**EXERCISE DIRECTIONS**
From the entries below, return exactly the lines beginning at the one that contains "as gmusicapi very userfriendly." and ending at the one that contains "Google Play music.", both of them included, and only those lines.
[[ DATA LISTING, beginning ]]
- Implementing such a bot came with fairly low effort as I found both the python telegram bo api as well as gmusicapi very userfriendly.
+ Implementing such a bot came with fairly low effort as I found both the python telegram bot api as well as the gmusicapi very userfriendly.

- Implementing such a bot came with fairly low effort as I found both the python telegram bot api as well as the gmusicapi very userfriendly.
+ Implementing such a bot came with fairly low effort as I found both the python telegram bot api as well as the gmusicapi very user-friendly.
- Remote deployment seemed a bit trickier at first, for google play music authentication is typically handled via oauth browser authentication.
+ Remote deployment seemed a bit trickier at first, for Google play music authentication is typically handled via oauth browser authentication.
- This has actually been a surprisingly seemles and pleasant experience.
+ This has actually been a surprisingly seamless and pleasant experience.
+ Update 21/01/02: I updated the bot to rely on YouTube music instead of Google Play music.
[[ DATA LISTING, end ]]
[[ DATA LISTING, beginning ]]
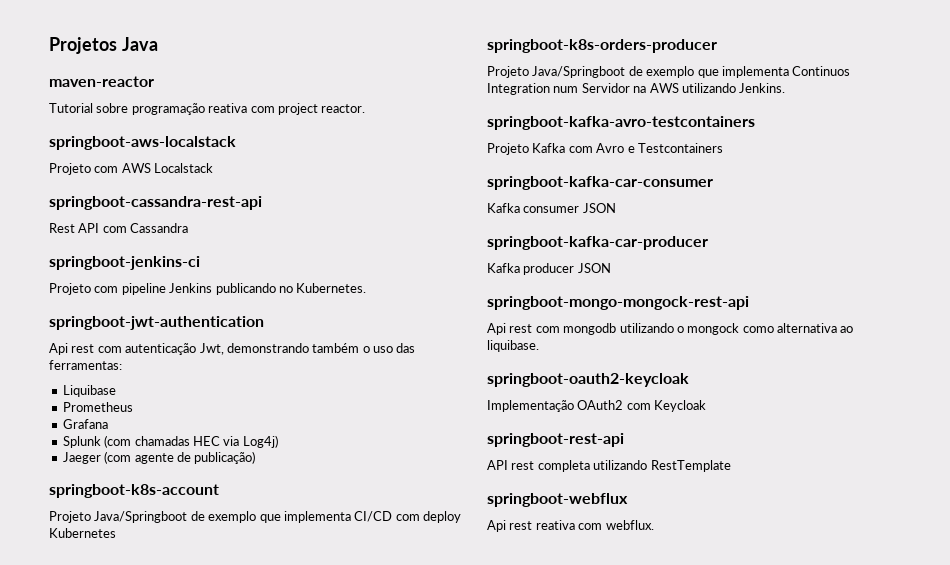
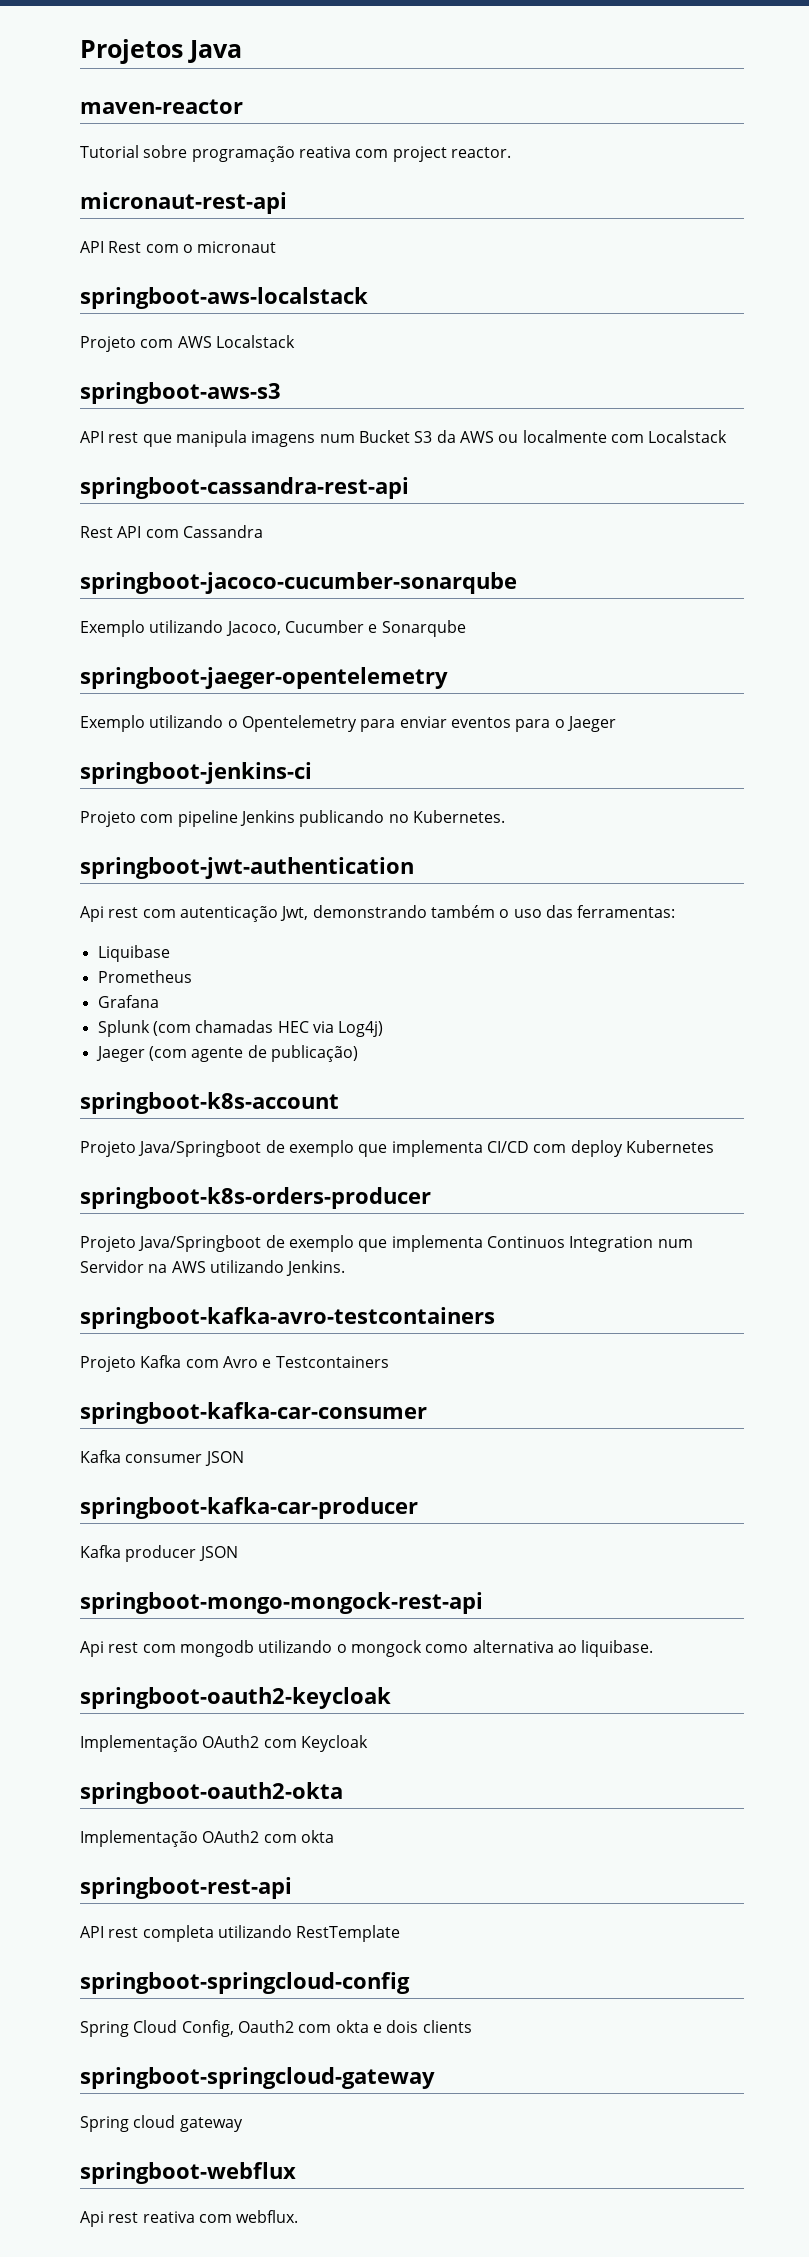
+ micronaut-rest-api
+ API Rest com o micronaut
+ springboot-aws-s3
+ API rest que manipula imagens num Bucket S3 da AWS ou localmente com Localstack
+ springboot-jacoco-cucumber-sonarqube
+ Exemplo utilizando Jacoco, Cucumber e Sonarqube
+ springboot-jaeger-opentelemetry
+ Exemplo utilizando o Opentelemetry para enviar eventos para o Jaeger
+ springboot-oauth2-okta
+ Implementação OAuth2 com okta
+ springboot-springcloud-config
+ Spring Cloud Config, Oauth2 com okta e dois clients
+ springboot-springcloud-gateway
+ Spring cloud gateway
[[ DATA LISTING, end ]]
**ANSWER SPACE**
- Implementing such a bot came with fairly low effort as I found both the python telegram bo api as well as gmusicapi very userfriendly.
+ Implementing such a bot came with fairly low effort as I found both the python telegram bot api as well as the gmusicapi very userfriendly.

- Implementing such a bot came with fairly low effort as I found both the python telegram bot api as well as the gmusicapi very userfriendly.
+ Implementing such a bot came with fairly low effort as I found both the python telegram bot api as well as the gmusicapi very user-friendly.
- Remote deployment seemed a bit trickier at first, for google play music authentication is typically handled via oauth browser authentication.
+ Remote deployment seemed a bit trickier at first, for Google play music authentication is typically handled via oauth browser authentication.
- This has actually been a surprisingly seemles and pleasant experience.
+ This has actually been a surprisingly seamless and pleasant experience.
+ Update 21/01/02: I updated the bot to rely on YouTube music instead of Google Play music.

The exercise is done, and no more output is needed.